Giter Club home page Giter Club logo

sharingcitiesdashboard's Introduction

Analytics: wercker status Frontend: CircleCI

Sharing Cities Dashboard

Introduction

What is sharing cities?

Sharing Cities, the European Commission funded Horizon 2020 project, seeks to create a better, common approach to making smart cities a reality. By fostering international collaboration between industry and cities, the project seeks to develop affordable, integrated, commercial-scale smart city solutions with a high market potential. For more information on the project click here.

What is this tool?

This tool, provides an interface to city managers for visualising and monitoring the performance of smart city measures such as those relating to housing retrofit, integrated energy management, shared eMobility and smart lampposts. Different combinations of these 'measures' have been deployed in Greenwich, Lisbon and Milan and so this dashboard caters for each location specifically.

To supply data to the dashboard, each city is hosting an Urban Sharing Platform (USP), which makes data from the Sharing Cities smart city measures available through APIs. In some cases, the dashboards also integrate information from other locally relevant APIs such as weather.

What is our vision?

Users of this dashboard will have expertise from a broad range of domains. This includes city managers, heads of service in energy, transport and the environment and potentially even the public. As a result, when investigating data from the measures, the needs of each individual are very different meaning that we cannot custom-build a tool for all needs.

To circumvent this challenge, we have developed a tool that enables users to create interactive visualisations tailored to their needs. The users will be able to:

  • Explore the data available to them through the USP in their city
  • Perform forecasting on data from specific sensors or specific time-series
  • Create visualisations that they want on their dashboard
  • Create thresholds on specific attributes that can trigger 'alerts' in the dashboard

This repo holds the code, deployment configuration and instructions on how to use the SharingCities dashboard. The implementation of the dashboard consists of three parts:

  • Importers
    • Importers are used to source open or propriety data from different APIs and providers. Examples incluse data related to air quality, traffic counts, parking spots etc.
  • Backend architecture
    • A Flask based backend server and database structure.
  • Frontend
    • A frontend implementation based on React

Table of Contents:

Requirements

SharingCities Dashboard has the following requirements:

Installing

This will specify the installation steps needed to get SharingCities Dashboard up and running on a local machine. For production deployment refer to deployment.
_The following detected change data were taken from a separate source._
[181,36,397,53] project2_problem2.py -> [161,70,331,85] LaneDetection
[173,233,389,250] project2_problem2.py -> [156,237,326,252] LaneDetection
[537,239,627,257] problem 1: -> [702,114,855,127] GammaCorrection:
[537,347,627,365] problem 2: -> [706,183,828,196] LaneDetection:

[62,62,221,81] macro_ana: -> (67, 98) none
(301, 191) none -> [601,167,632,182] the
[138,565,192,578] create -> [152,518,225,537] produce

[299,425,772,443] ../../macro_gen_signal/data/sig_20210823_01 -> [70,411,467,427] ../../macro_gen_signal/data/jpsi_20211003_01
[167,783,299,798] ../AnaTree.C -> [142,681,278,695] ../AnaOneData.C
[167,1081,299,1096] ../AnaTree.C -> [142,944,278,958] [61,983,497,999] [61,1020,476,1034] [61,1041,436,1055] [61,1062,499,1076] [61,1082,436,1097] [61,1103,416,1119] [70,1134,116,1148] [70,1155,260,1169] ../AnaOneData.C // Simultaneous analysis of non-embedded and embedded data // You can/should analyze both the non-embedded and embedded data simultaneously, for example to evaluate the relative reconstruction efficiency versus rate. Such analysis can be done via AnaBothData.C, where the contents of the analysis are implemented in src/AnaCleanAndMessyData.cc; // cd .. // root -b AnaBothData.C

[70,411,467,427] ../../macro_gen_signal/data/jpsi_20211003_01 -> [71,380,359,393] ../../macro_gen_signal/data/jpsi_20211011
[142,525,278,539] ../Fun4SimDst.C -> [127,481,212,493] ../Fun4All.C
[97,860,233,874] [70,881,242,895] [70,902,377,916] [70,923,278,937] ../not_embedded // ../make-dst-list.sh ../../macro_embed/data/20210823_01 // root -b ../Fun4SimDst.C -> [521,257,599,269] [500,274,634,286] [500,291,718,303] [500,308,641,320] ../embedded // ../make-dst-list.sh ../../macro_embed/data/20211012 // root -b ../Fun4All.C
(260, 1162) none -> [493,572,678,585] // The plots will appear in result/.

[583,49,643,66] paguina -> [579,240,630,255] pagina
All commands are Ubuntu specific, but should be easily adaptable to whichever platform you are using (MacOS/Windows/Linux).

Step 1: Clone the repository from Github

$ cd && git clone https://github.com/FutureCitiesCatapult/SharingCitiesDashboard

Step 2: Install Postgres Database

The Postgres DB needs to be installed and initialised. There are two ways to do this, using an Ubuntu specific script or running the commands manually:

Option 1. Run the setub_db script

$ ~/SharingCitiesDashboard/Analytics/setup_db.sh

You’ll be prompted for the SuperUser credentials

Fullname:
Email:
Password:

Option 2. Run the commands manually:

Check if postgres is installed:

$ which psql

If nothing is returned, install postgres:

$ sudo apt update
$ sudo apt install postgresql postgresql-contrib
$ sudo apt-get install postgis

Create SharingCities DB user

$ sudo -u postgres psql -c "CREATE USER sharingcities WITH PASSWORD 'sharingcities'"

Create analytics DB

$ sudo -u postgres psql -c "CREATE DATABASE analytics"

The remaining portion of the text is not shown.